FORUM KEADILAN – Direktur Eksekutif Amnesty International Indonesia Usman Hamid mengecam tindakan kriminalisasi terhadap aktivis lingkungan Maluku, Christina Rumahlatu. Diketahui, Christina dipanggil Bareskrim Polri karena mengkritik tambang nikel yang dianggap merusak lingkungan.
Menurut Usman, kritik Christina sudah sesuai prosedur dan tanggung jawabnya sebagai pemerhati lingkungan. Tambang tersebut berdampak pada warga Halmahera yang terdampak banjir bandang.
“Kami mengecam kriminalisasi terhadap aktivis lingkungan Christina Rumahlatu setelah memprotes kerusakan lingkungan akibat kegiatan korporasi pertambangan nikel, yang berdampak langsung pada kehidupan warga Halmahera yang dilanda banjir bandang,” ujar Usman kepada Forum Keadilan, Kamis, 19/9/2024.

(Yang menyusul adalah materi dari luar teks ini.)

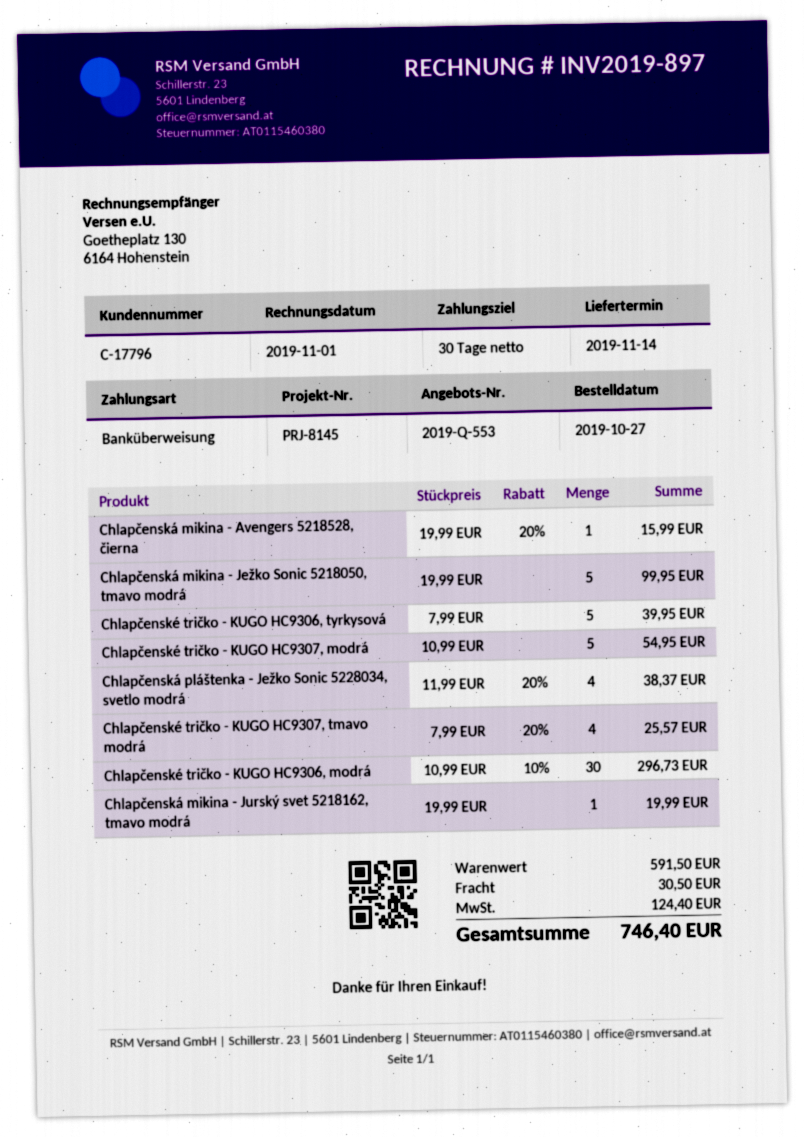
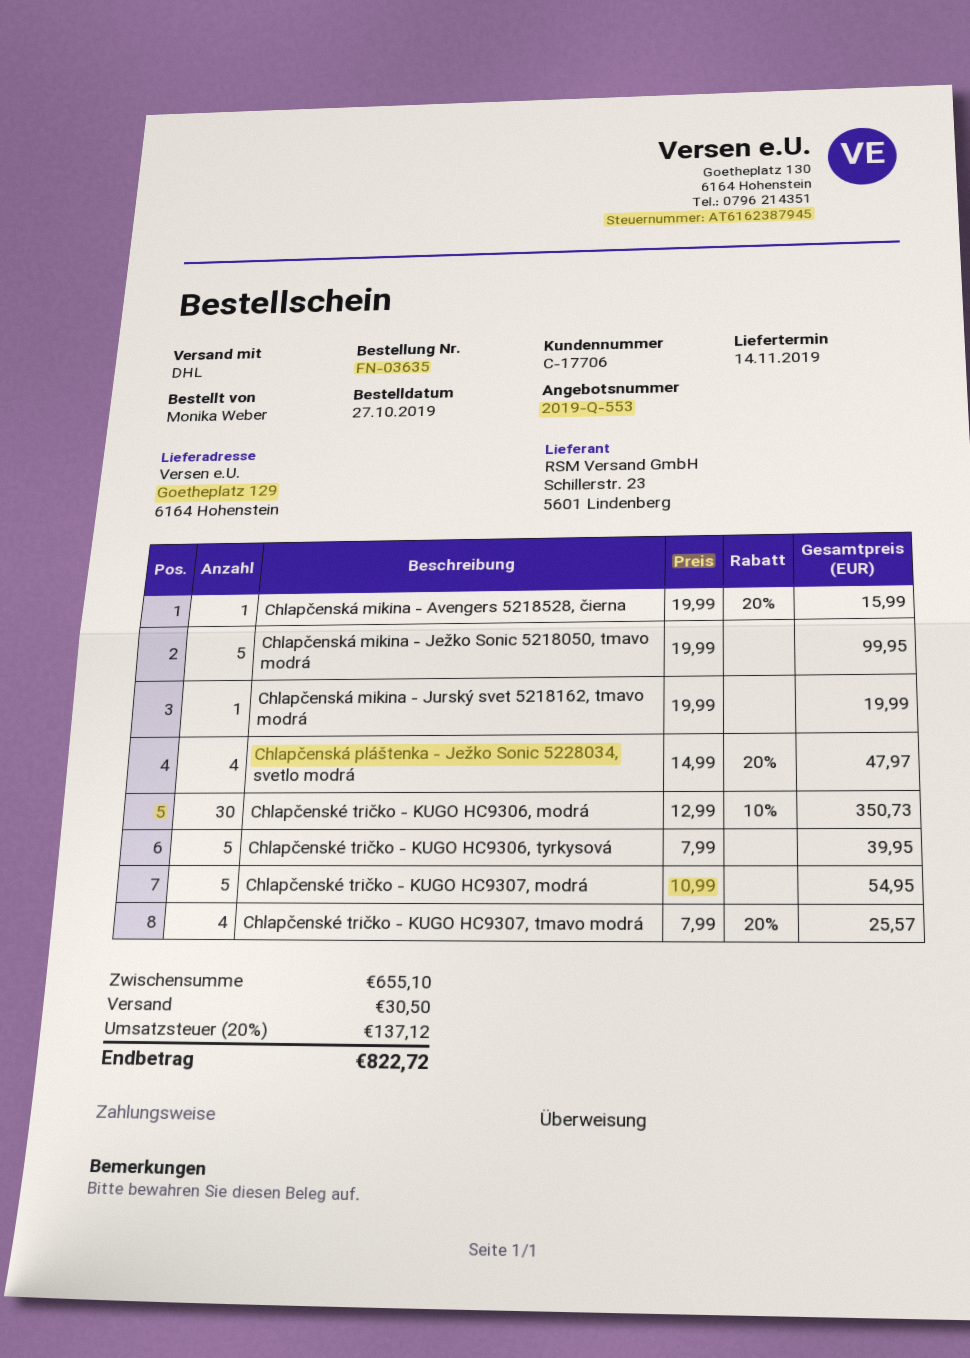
customer number: C-17796 -> C-17706
Chlapčenská pláštenka - Ježko Sonic 5228034, svetlo modrá: 4 x 11.99 - 20% = 38.37 -> 4 x 14.99 - 20% = 47.97
Chlapčenské tričko - KUGO HC9306, modrá: 30 x 10.99 - 10% = 296.73 -> 30 x 12.99 - 10% = 350.73
subtotal: 591.50 -> 655.10
tax: 124.40 -> 137.12
total: 746.40 -> 822.72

Usman menyebut, kasus Christina mengingatkan pada kasus Daniel Fritz Tangkilisan, aktivis yang juga menjadi korban tindakan represif karena bersikap kritis.
“Kriminalisasi terhadap Christina Rumahlatu mengingatkan kita pada aktivis lingkungan Daniel Fritz Tangkilisan beberapa waktu lalu yang juga menjadi korban tindakan represif serupa,” jelasnya.

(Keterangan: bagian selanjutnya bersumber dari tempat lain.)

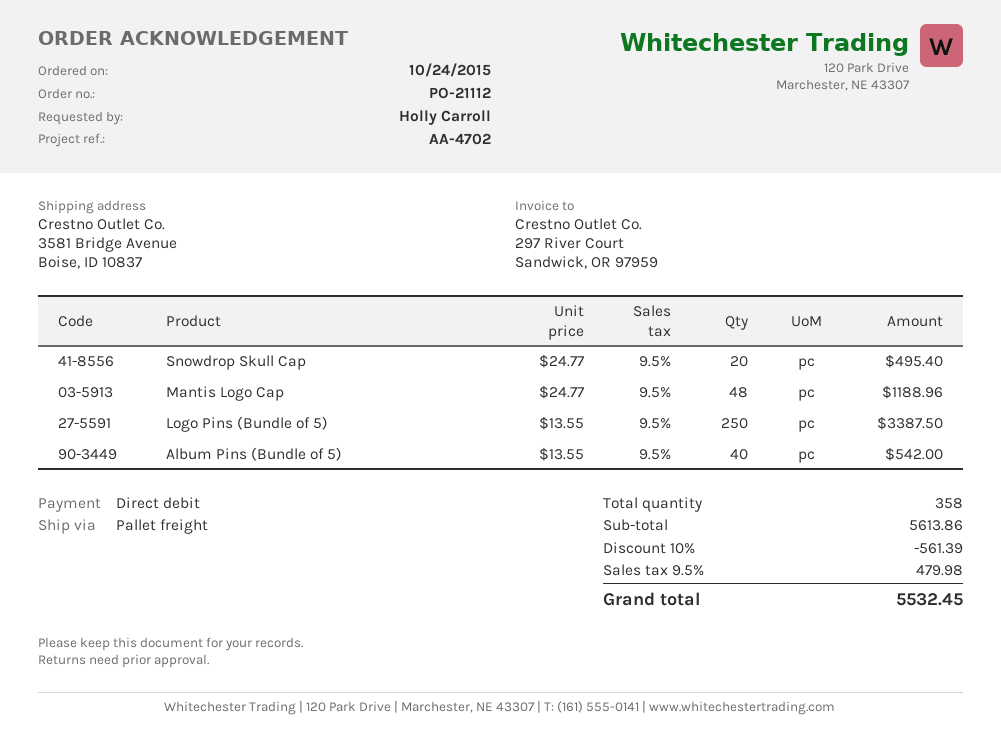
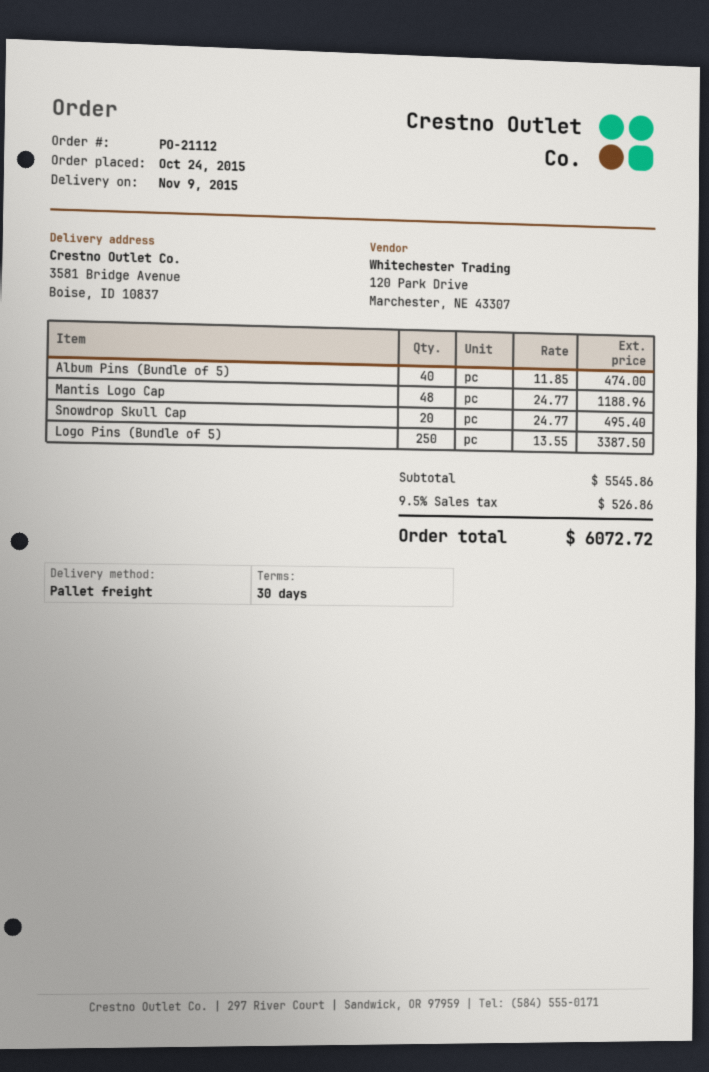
Album Pins (Bundle of 5): 40 x 13.55 = 542.00 -> 40 x 11.85 = 474.00
subtotal: 5613.86 -> 5545.86
discount: 10% = 561.39 -> none
tax: 9.5% = 479.98 -> 9.5% = 526.86
total: 5532.45 -> 6072.72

Usman menilai tindakan ini membungkam suara kritis dan menunjukkan lemahnya perlindungan hukum bagi aktivis lingkungan di Indonesia.

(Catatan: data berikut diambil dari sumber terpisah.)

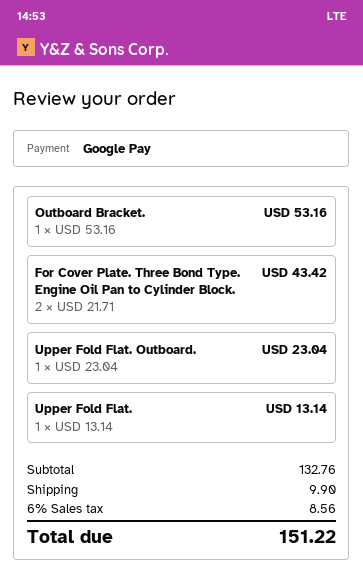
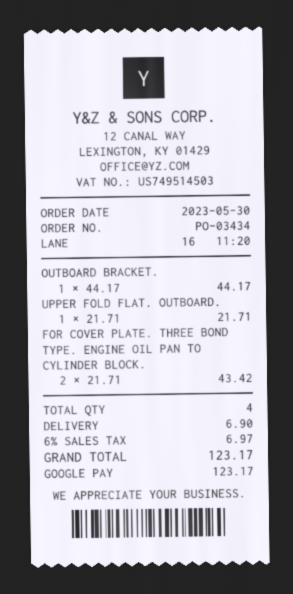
Outboard Bracket.: 1 x 53.16 = 53.16 -> 1 x 44.17 = 44.17
Upper Fold Flat. Outboard.: 1 x 23.04 = 23.04 -> 1 x 21.71 = 21.71
Upper Fold Flat.: 1 x 13.14 = 13.14 -> none
shipping: 9.90 -> 6.90
tax: 6% = 8.56 -> 6% = 6.97
total: 151.22 -> 123.17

“Hal semacam ini tidak hanya membungkam suara-suara kritis, namun juga menunjukkan bahwa perlindungan bagi para pembela lingkungan di Indonesia masih sangat lemah,” katanya.
Ironisnya, kriminalisasi ini terjadi saat Undang-Undang (UU) Perlindungan dan Pengelolaan Lingkungan Hidup (PPLH) telah menjamin hak pejuang lingkungan.
“Lebih ironis lagi, hal ini mencerminkan rendahnya pemahaman dan integritas aparat penegak hukum dalam menerapkan Pasal 66 UU Perlindungan dan Pengelolaan Lingkungan Hidup, yang secara tegas menyatakan bahwa setiap orang yang memperjuangkan hak atas lingkungan hidup yang baik dan sehat tidak dapat dituntut secara pidana maupun digugat secara perdata,” tegas Usman.
Usman mendesak agar tuntutan terhadap Christina dihentikan dan negara memberikan perlindungan maksimal bagi para pejuang lingkungan.
“Maka polisi harus segera menghentikan proses hukum yang diajukan terhadap Christina Rumahlatu. Negara harus memberikan perlindungan yang maksimal bagi para pejuang lingkungan seperti Christina, serta memastikan bahwa kepentingan perusahaan tidak mengesampingkan hak-hak lingkungan dan hak masyarakat,” kata dia.
“Aparat hukum dan pemerintah harus lebih memahami dan mengimplementasikan peraturan yang ada secara adil, terutama dalam hal penyelesaian sengketa lingkungan,” pungkasnya.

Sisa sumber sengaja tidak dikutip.